Here are the most important results:
1. A change is underway: smartphones and laptops go head-to-head.
In Great Britain, smartphones will soon top laptops as the most-used mobile device. More than 76% of consumers now own a smartphone. For people aged 18–24, the number is 90%.
What impact will it have on in-house use of employee apps?
The widespread use of smartphones makes this medium a viable option for employee communication. Relying on in-house publications, published only periodically, will no longer be sufficient for informing younger employees.
Attention should be paid to the extent that this medium becomes mandatory: Not all employees own a smartphone or are willing to use it for receiving work-related information.
Mobile employee communication should therefore remain voluntary (although it will be gladly received by most employees). It can certainly be supplemented with terminals or accessed from desktop computers. But the aim should be to fully replace cost- and resource-intensive media like the printed in-house publication.
2. Mobile use depends on location (and data rate).
More and more content offerings utilize mobile media. Online news and short video clips lead this development. But location affects the volume of of mobile device use. On the road, the consumption of data-intensive content is halved.
Users deliberately choose limited mobile phone data plans, and save the consumption of data intensive content for when they have WiFi connections.
In recent years, the significance of WiFi has grown continuously.
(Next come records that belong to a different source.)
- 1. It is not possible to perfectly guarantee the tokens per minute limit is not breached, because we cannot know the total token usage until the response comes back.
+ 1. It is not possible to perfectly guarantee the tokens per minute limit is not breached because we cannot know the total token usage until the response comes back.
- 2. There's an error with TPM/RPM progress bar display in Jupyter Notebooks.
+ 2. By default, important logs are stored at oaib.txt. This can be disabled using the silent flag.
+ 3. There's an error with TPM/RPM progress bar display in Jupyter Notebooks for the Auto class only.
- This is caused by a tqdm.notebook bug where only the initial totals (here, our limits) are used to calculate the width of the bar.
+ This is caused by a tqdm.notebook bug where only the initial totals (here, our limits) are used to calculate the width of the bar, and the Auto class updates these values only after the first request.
The majority of smartphone and tablet users mostly connect via WiFi. This is especially true for new and less financially strong consumer groups.
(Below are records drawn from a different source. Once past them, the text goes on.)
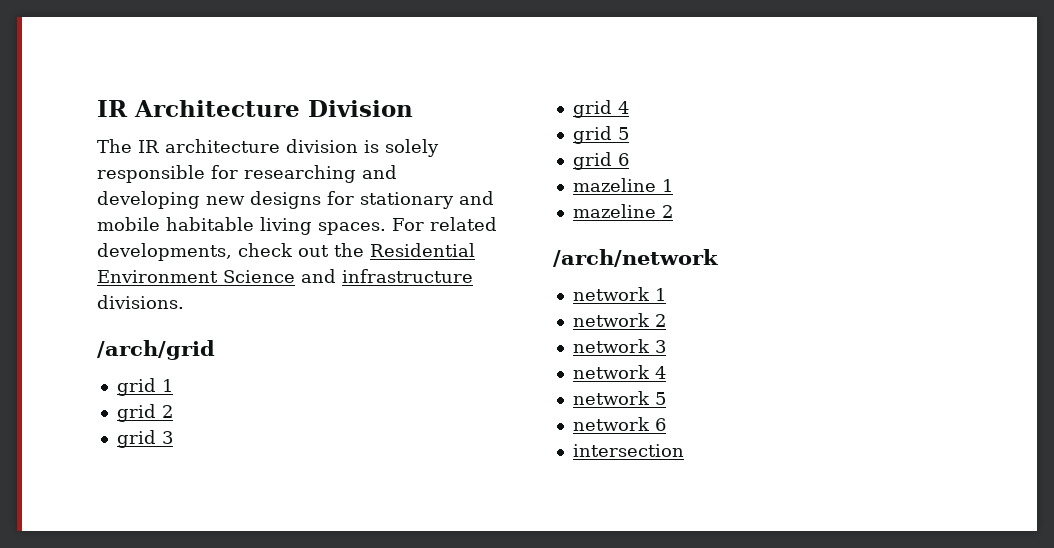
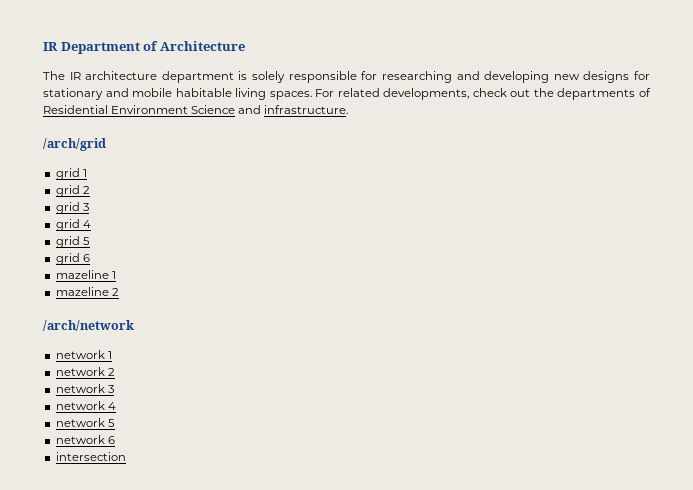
- IR Architecture Division
+ IR Department of Architecture
- The IR architecture division is solely responsible for researching and developing new designs for stationary and mobile habitable living spaces.
+ The IR architecture department is solely responsible for researching and developing new designs for stationary and mobile habitable living spaces.
- For related developments, check out the Residential Environment Science and infrastructure divisions.
+ For related developments, check out the departments of Residential Environment Science and infrastructure.

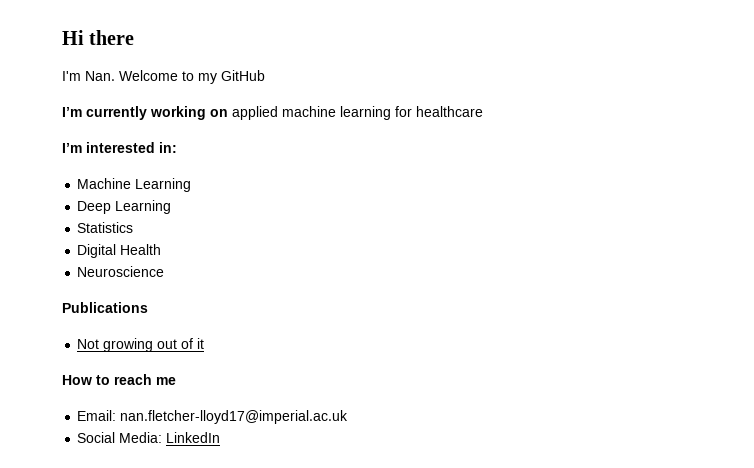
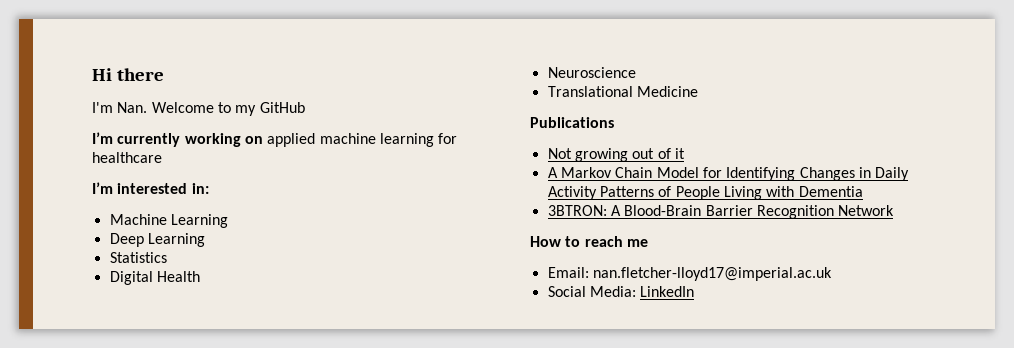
+ Translational Medicine
+ A Markov Chain Model for Identifying Changes in Daily Activity Patterns of People Living with Dementia
+ 3BTRON: A Blood-Brain Barrier Recognition Network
In other words, WiFi has become a basic need for mobile users (which we’ve obviously exaggerated in the graph below 😀 ).
What does it mean for in-house use?
Whether or not employees use their own data plans and devices or company-provided plans, a mobile employee channel shouldn’t become overly data consuming. Treating often limited information capacities efficiently is a better approach.
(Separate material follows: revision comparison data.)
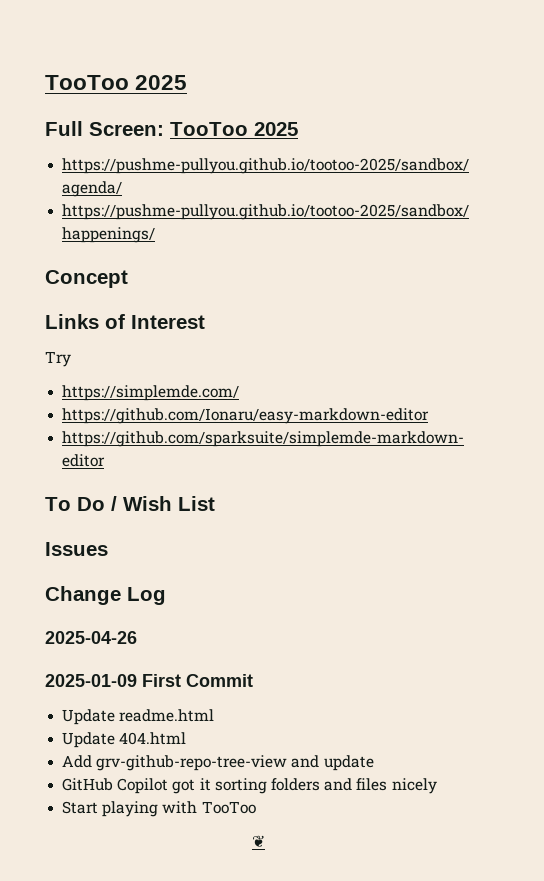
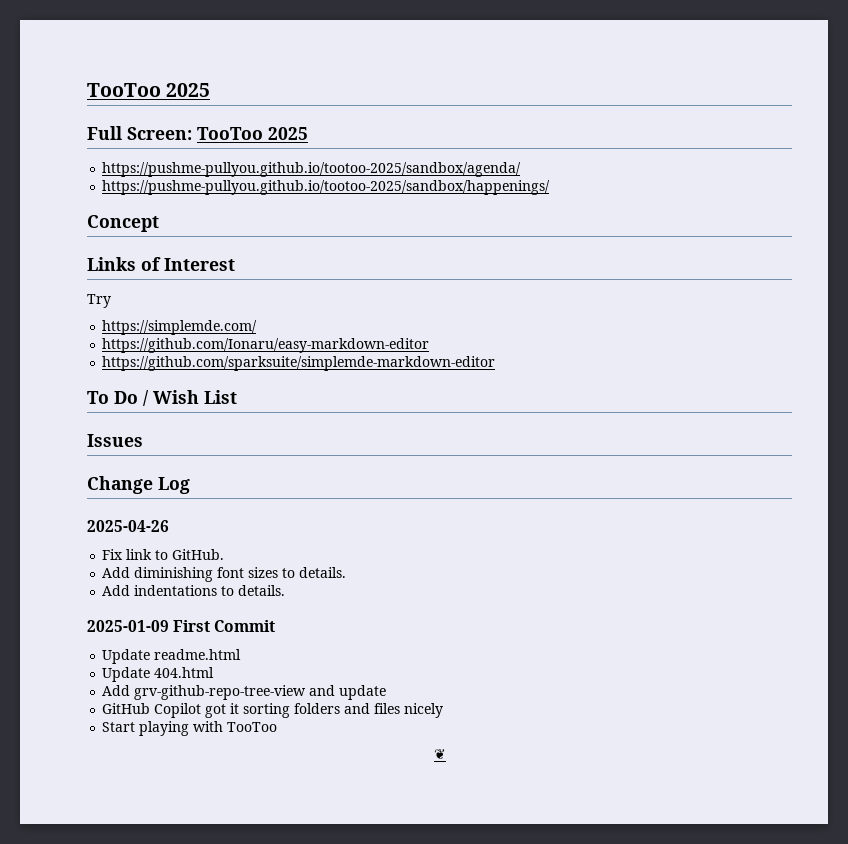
+ Fix link to GitHub.
+ Add diminishing font sizes to details.
+ Add indentations to details.

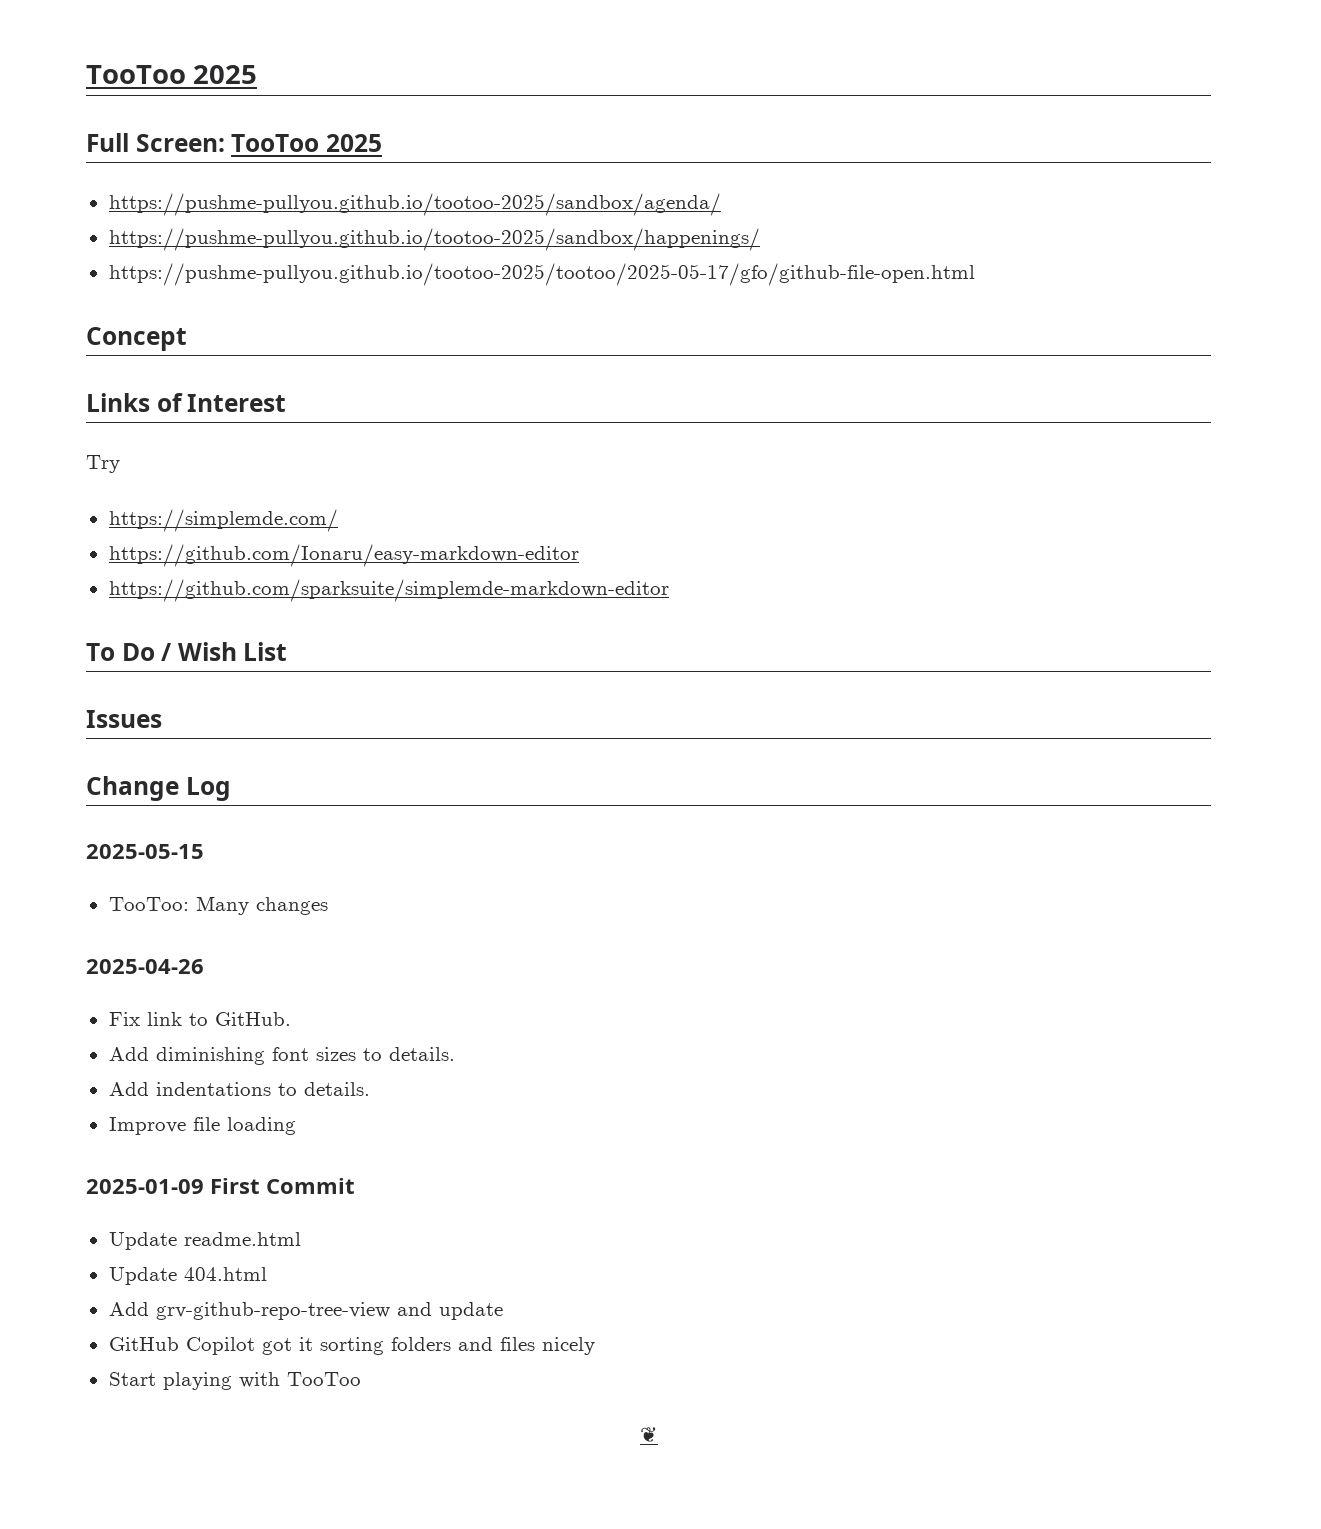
+ https://pushme-pullyou.github.io/tootoo-2025/tootoo/2025-05-17/gfo/github-file-open.html
+ 2025-05-15
+ TooToo: Many changes
+ Improve file loading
That doesn’t mean that video won’t be an option, but rather that efforts should be made to enable the viewing of data intensive content, such as the provision of hotspots. Consumers have already adapted their private data use to the limits of their private plans, and they will easily become accustomed to this distinction.
3. Consumers are used to “their” apps. New ones won’t have it so easy.
Have you downloaded an app this month? Yes? You’re not alone. Most mobile users have personally installed their app selection, and subsequently use them intensively.
What impact does it have on in-house use?
There is no definite answer. We view the question as part of an exiting discussion about single-purpose apps vs. multi-purpose apps. Should an app combine many functions or would it make more sense to allocate one main function to one single app?
For companies, this poses the question of how many apps they want to present to their employees. The modern smartphone user will probably think twice before installing a new company app on his or her device.
Moreover, there are other compelling reasons for using multi-purpose apps within companies. For instance, user management and the personalization of individual content must be centrally controllable and easily manageable. Having one app instead of many makes this more easily accomplished.
Conclusion
The high market penetration of mobile devices has paved an exciting path for internal communication. But one thing is certain whenever ideas and tools make their way from the world-wide-web to the sphere of private companies: work-related requirements will be different from private ones.
Whoever pays attention to these differences and designs communication tools with them in mind will be successful. It’s an exciting challenge that Staffbase wants to meet.